Elimination diets are when certain foods are removed from oour diet for a period of time in order to see if they are causing any problems. They can be a lot of work, but if there is a chance that a food intolerance is causing symptoms, it might be worth it to try one.

If you are not sure if this is something you want to do, or if you are sold on the idea but need help getting started, there is help available.

What Is an Elimination Diet?

An elimination diet is a type of diet where you remove certain foods that you think your body might not be able to handle well. Later on, you slowly introduce these foods back into your diet, one at a time, while paying close attention for any symptoms that might show that you have a reaction to the food.

The program only lasts for 5-6 weeks and is designed to help those with a sensitive gut, food intolerance, or food allergy identify which foods are causing their symptoms.

An elimination diet may get rid of symptoms such as bloating, gas, diarrhea, constipation, and nausea.

If you discover a food that your body does not tolerate well, you can remove it from your diet to avoid any uncomfortable symptoms in the future.

There are many elimination diets that involve eating or removing certain types of foods.

However, if you have a known or suspected food allergy, then it is not advisable to try an elimination diet without the supervision of a medical professional.
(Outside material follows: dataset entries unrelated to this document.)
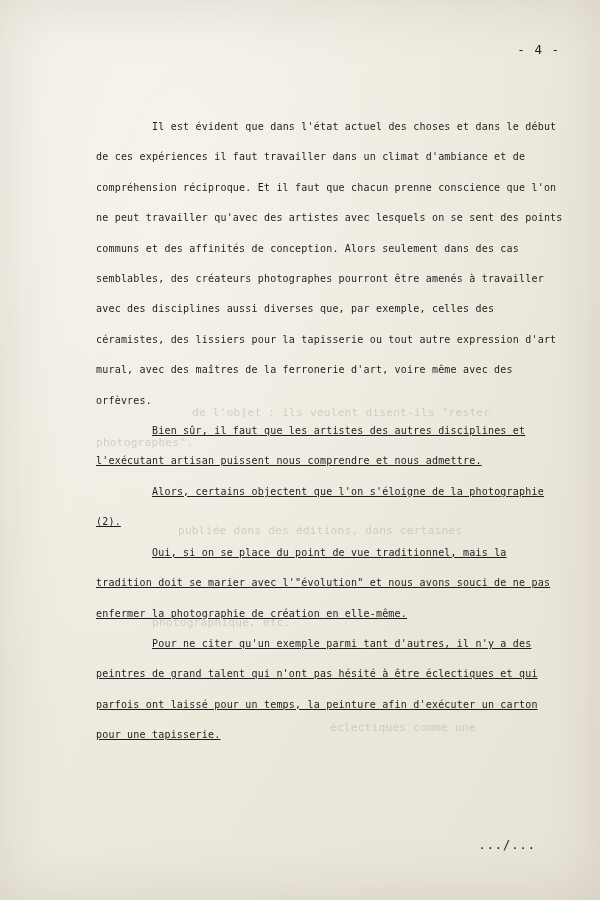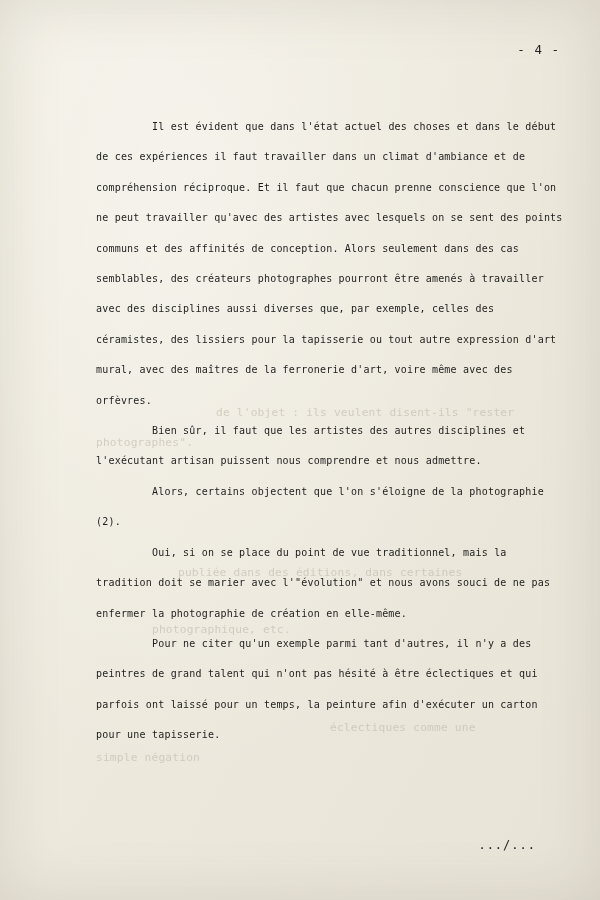--- a/index.html
+++ b/index.html
@@ -43,41 +43,42 @@
     color: #1e1e1e;
   }
   .para {
     margin: 0;
     text-indent: 56px;
     white-space: normal;
     text-align: left;
   }
   .para + .para {
     margin-top: 0;
+    text-decoration: underline;
   }
   .ghost-layer {
     position: absolute;
     inset: 0;
     pointer-events: none;
     color: #b9b3a2;
     font-size: 11.2px;
     line-height: 30.4px;
     letter-spacing: 0.2px;
     opacity: 0.55;
   }
   .ghost-line {
     position: absolute;
     white-space: nowrap;
   }
-  .g1 { top: 398px; left: 216px; }
+  .g1 { top: 398px; left: 192px; }
   .g2 { top: 428px; left: 96px; }
   .g3 { top: 518px; left: 96px; }
-  .g4 { top: 558px; left: 178px; }
+  .g4 { top: 516px; left: 178px; }
   .g5 { top: 578px; left: 96px; }
-  .g6 { top: 608px; left: 152px; margin-top: 7px; }
+  .g6 { top: 608px; left: 152px; }
   .g7 { top: 713px; left: 330px; }
   .g8 { top: 743px; left: 96px; }
   .footer-mark {
     position: absolute;
     bottom: 48px;
     right: 64px;
     font-size: 12px;
     letter-spacing: 1px;
     color: #262626;
   }
@@ -92,21 +93,20 @@
 <body>
 
 <div class="page">
 
   <div class="ghost-layer">
     <div class="ghost-line g1">de l'objet : ils veulent disent-ils "rester</div>
     <div class="ghost-line g2">photographes".</div>
     <div class="ghost-line g4">publiée dans des éditions, dans certaines</div>
     <div class="ghost-line g6">photographique, etc.</div>
     <div class="ghost-line g7">éclectiques comme une</div>
-    <div class="ghost-line g8">simple négation</div>
   </div>
 
   <div class="page-number">- 4 -</div>
 
   <div class="body-text">
     <p class="para">Il est évident que dans l'état actuel des choses et dans le début de ces expériences il faut travailler dans un climat d'ambiance et de compréhension réciproque. Et il faut que chacun prenne conscience que l'on ne peut travailler qu'avec des artistes avec lesquels on se sent des points communs et des affinités de conception. Alors seulement dans des cas semblables, des créateurs photographes pourront être amenés à travailler avec des disciplines aussi diverses que, par exemple, celles des céramistes, des lissiers pour la tapisserie ou tout autre expression d'art mural, avec des maîtres de la ferronerie d'art, voire même avec des orfèvres.</p>
     <p class="para">Bien sûr, il faut que les artistes des autres disciplines et l'exécutant artisan puissent nous comprendre et nous admettre.</p>
     <p class="para">Alors, certains objectent que l'on s'éloigne de la photographie (2).</p>
     <p class="para">Oui, si on se place du point de vue traditionnel, mais la tradition doit se marier avec l'"évolution" et nous avons souci de ne pas enfermer la photographie de création en elle-même.</p>
     <p class="para">Pour ne citer qu'un exemple parmi tant d'autres, il n'y a des peintres de grand talent qui n'ont pas hésité à être éclectiques et qui parfois ont laissé pour un temps, la peinture afin d'exécuter un carton pour une tapisserie.</p>

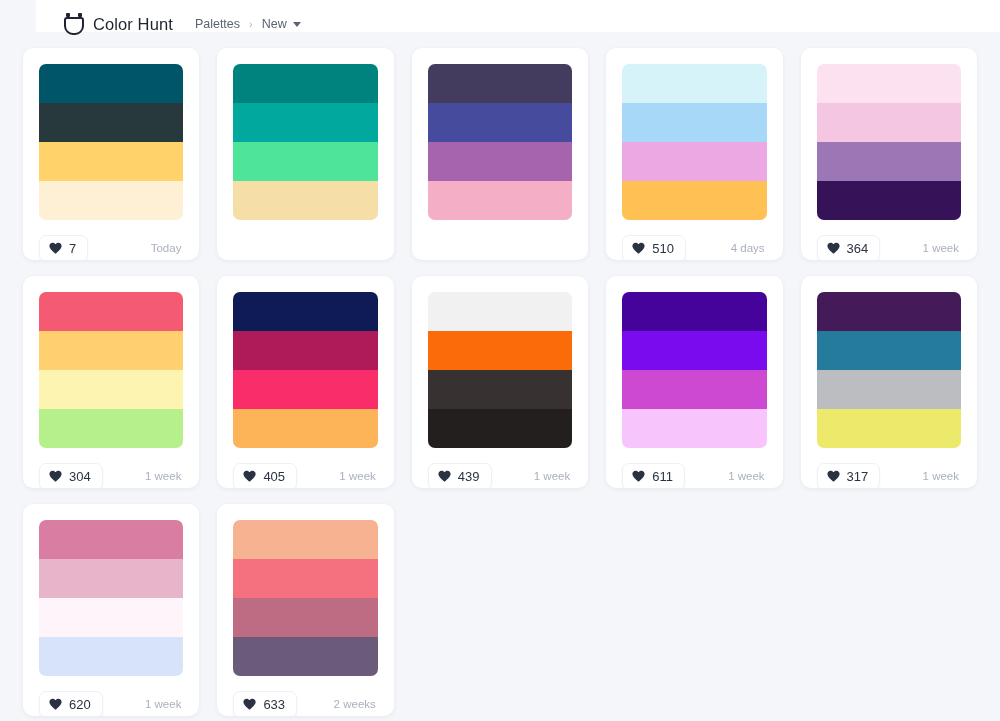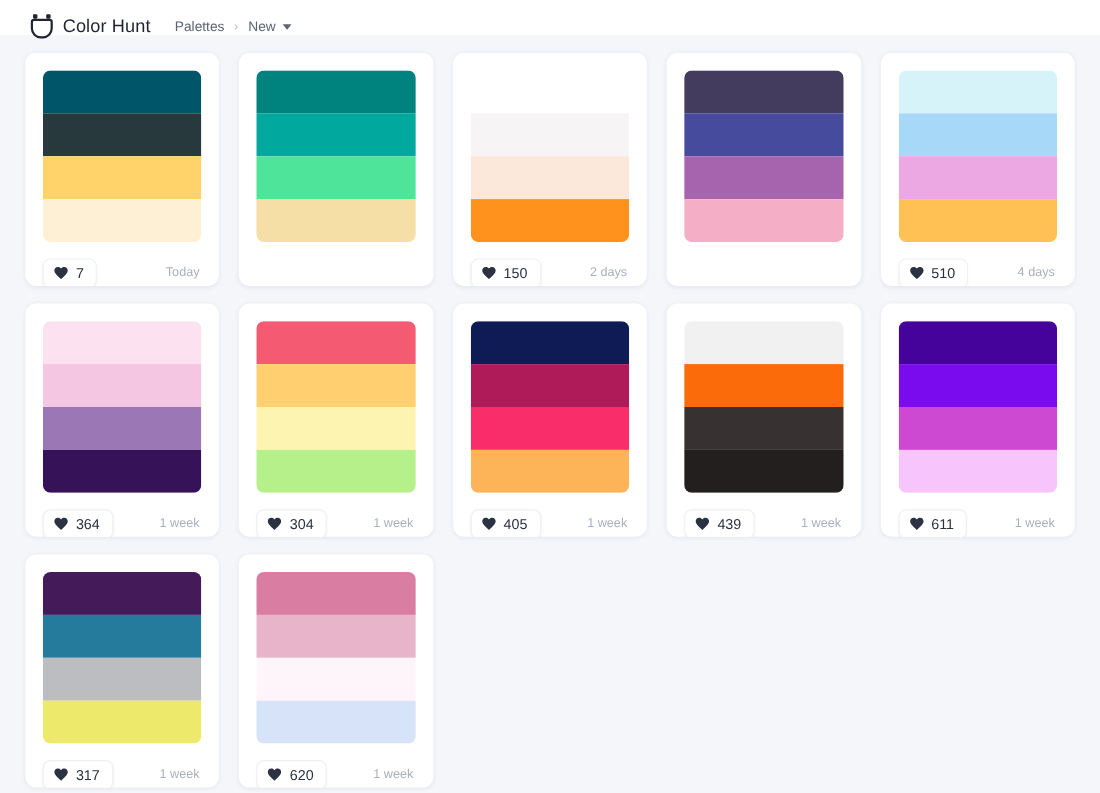--- a/index.html
+++ b/index.html
@@ -12,20 +12,21 @@
 
   
   #header {
     height: 32px;
     background: #ffffff;
     display: flex;
     align-items: center;
     padding: 16px 0 0 28px;
     position: relative;
     z-index: 5;
+    margin-left: 36px;
   }
   #logo-mark {
     width: 20px; height: 22px;
     position: relative;
     margin-right: 9px;
     flex: none;
   }
   #logo-mark .pin { position: absolute; top: 0; width: 4px; height: 4px; background: #1f2430; border-radius: 1px; }
   #logo-mark .pin.left { left: 2px; }
   #logo-mark .pin.right { right: 2px; }
@@ -159,37 +160,20 @@
     <div class="card">
       <div class="swatches">
         <div class="swatch" style="background: rgb(0, 130, 127);"></div>
         <div class="swatch" style="background: rgb(0, 168, 158);"></div>
         <div class="swatch" style="background: rgb(78, 228, 154);"></div>
         <div class="swatch" style="background: rgb(245, 223, 166);"></div>
       </div>
     </div>
     <div class="card">
       <div class="swatches">
-        <div class="swatch" style="background: rgb(255, 255, 255);"></div>
-        <div class="swatch" style="background: rgb(247, 244, 246);"></div>
-        <div class="swatch" style="background: rgb(252, 232, 218);"></div>
-        <div class="swatch" style="background: rgb(255, 146, 28);"></div>
-      </div>
-      <div class="card-footer">
-        <div class="like-btn">
-          <svg class="heart-icon" width="13" height="12" viewBox="0 0 24 22">
-            <path fill="#2b3342" d="M12 21.6l-1.7-1.6C4.3 14.5 0.7 11.2 0.7 7.1 0.7 3.8 3.3 1.2 6.6 1.2c1.9 0 3.7 0.9 4.9 2.3h1c1.2-1.4 3-2.3 4.9-2.3 3.3 0 5.9 2.6 5.9 5.9 0 4.1-3.6 7.4-9.6 12.9L12 21.6z"></path>
-          </svg>
-          <span class="like-count">150</span>
-        </div>
-        <div class="card-date">2 days</div>
-      </div>
-    </div>
-    <div class="card">
-      <div class="swatches">
         <div class="swatch" style="background: rgb(68, 60, 94);"></div>
         <div class="swatch" style="background: rgb(70, 75, 158);"></div>
         <div class="swatch" style="background: rgb(166, 99, 174);"></div>
         <div class="swatch" style="background: rgb(244, 174, 197);"></div>
       </div>
     </div>
     <div class="card">
       <div class="swatches">
         <div class="swatch" style="background: rgb(214, 243, 250);"></div>
         <div class="swatch" style="background: rgb(168, 216, 248);"></div>
@@ -318,13 +302,30 @@
       <div class="card-footer">
         <div class="like-btn">
           <svg class="heart-icon" width="13" height="12" viewBox="0 0 24 22">
             <path fill="#2b3342" d="M12 21.6l-1.7-1.6C4.3 14.5 0.7 11.2 0.7 7.1 0.7 3.8 3.3 1.2 6.6 1.2c1.9 0 3.7 0.9 4.9 2.3h1c1.2-1.4 3-2.3 4.9-2.3 3.3 0 5.9 2.6 5.9 5.9 0 4.1-3.6 7.4-9.6 12.9L12 21.6z"></path>
           </svg>
           <span class="like-count">620</span>
         </div>
         <div class="card-date">1 week</div>
       </div>
     </div>
+    <div class="card">
+      <div class="swatches">
+        <div class="swatch" style="background: rgb(247, 178, 146);"></div>
+        <div class="swatch" style="background: rgb(246, 113, 128);"></div>
+        <div class="swatch" style="background: rgb(189, 108, 132);"></div>
+        <div class="swatch" style="background: rgb(107, 90, 121);"></div>
+      </div>
+      <div class="card-footer">
+        <div class="like-btn">
+          <svg class="heart-icon" width="13" height="12" viewBox="0 0 24 22">
+            <path fill="#2b3342" d="M12 21.6l-1.7-1.6C4.3 14.5 0.7 11.2 0.7 7.1 0.7 3.8 3.3 1.2 6.6 1.2c1.9 0 3.7 0.9 4.9 2.3h1c1.2-1.4 3-2.3 4.9-2.3 3.3 0 5.9 2.6 5.9 5.9 0 4.1-3.6 7.4-9.6 12.9L12 21.6z"></path>
+          </svg>
+          <span class="like-count">633</span>
+        </div>
+        <div class="card-date">2 weeks</div>
+      </div>
+    </div>
   </div>
 
 </body></html>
Reintroducing a food allergen may trigger a dangerous condition called anaphylaxis.

If you are unsure if you have a food allergy, speak with your doctor before starting an elimination diet. However, if you experience symptoms such as rashes, hives, swelling, and difficulty breathing, it is likely that you are allergic to something.

How Does It Work?

There are two phases of an elimination diet: elimination and reintroduction.

The Elimination Phase

The first step is to remove foods you think might be causing your symptoms for a couple of weeks.

Avoid foods that you think your body cannot handle, as well as foods that are commonly known for causing unpleasant symptoms.

There are a number of foods that can potentially trigger an inflammatory response in the body, including: nuts, corn, soy, dairy, citrus fruits, nightshade vegetables, wheat, gluten-containing foods, pork, eggs, and seafood.

If you want to figure out whether your symptoms are caused by food or something else, you should try removing certain foods from your diet for 2 to 3 weeks. If your symptoms don’t go away after that, it’s a good idea to tell your doctor.

The Reintroduction Phase

In the next phase, you will slowly reintroduce the eliminated foods back into your diet.

Each food group should be introduced individually, over 2–3 days while looking for symptoms. Some symptoms to watch for include:

  • Rashes and skin changes
  • Joint pain
  • Headaches or migraines
  • Fatigue
  • Difficulty sleeping
  • Changes in breathing
  • Bloating
  • Stomach pain or cramps
  • Changes in bowel habits

If you experience no symptoms after reintroducing a food group, you can eat that food without worry and move on to the next food group.

If you experience negative symptoms after eating a certain food, then that food is likely a trigger food and you should remove it from your diet.

The entire process, including elimination, takes roughly 5–6 weeks.

You should speak to a doctor or dietitian before eliminating entire food groups from your diet, as doing so could lead to nutritional deficiencies.

Food Sensitivity vs Intolerance

A food sensitivity occurs when a person has difficulty digesting a particular food.

Unlike food allergies—which involve the immune system—food sensitivities occur when the gut reacts poorly to specific foods and ingredients. These reactions generally unfold in a couple of ways:

  • Inflammation: Certain foods irritate gut tissues, leading to symptoms throughout the body. For example, the amines naturally present in red wine can expand blood vessels, triggering migraines in some people.
  • Indigestion: Other times, the digestive tract fails to properly break down certain foods. For example, you’ve probably heard of lactose intolerance. Some people’s intestines don’t produce enough of the enzyme lactase to digest lactose, a sugar present in dairy. The result: gas, bloating, and diarrhea.

Symptoms That Can Be Addressed by an Elimination Diet

A growing body of evidence shows that food sensitivities can lead to a wide range of unwanted symptoms.1,2 For example, food sensitivities have been linked to:

  • ADD/ADHD3,4
  • Bloating
  • Brain fog
  • Depression
  • Diarrhea
  • Fatigue5
  • Headaches6,7,8
  • Obesity9
  • Pain10
  • Rashes
  • Stomach aches

And much more.

You may wonder why symptoms of food sensitivities show up all over the body, not just in the gut.

The gastrointestinal tract does more than digest food; it also has its own nervous system.

TheGI tract is rich in neurotransmitters, hormones, chemical messengers, enzymes, and bacteria. It is home to 70 percent of your body’s immune system.

While certain foods may not trigger an overt allergic reaction, they may contribute to other digestive problems. These can include an imbalance of microbes in the gut, problems with motility (movement) of the digestive system, abnormal detoxification, and intestinal permeability (leaky gut).

The reason why problems in the gut can manifest as various other symptoms is because the gut is connected to the nervous system. Therefore, issues in the gut can affect other parts of the body.

If you’re suffering from food sensitivities, following an elimination diet could be the most profound dietary change you’ll ever make. For some people, the results can feel miraculous.

The Side Effects of an Elimination Diet

If you make a major change to your diet, your body will probably have some reactions to it. This is especially likely to happen with elimination diets.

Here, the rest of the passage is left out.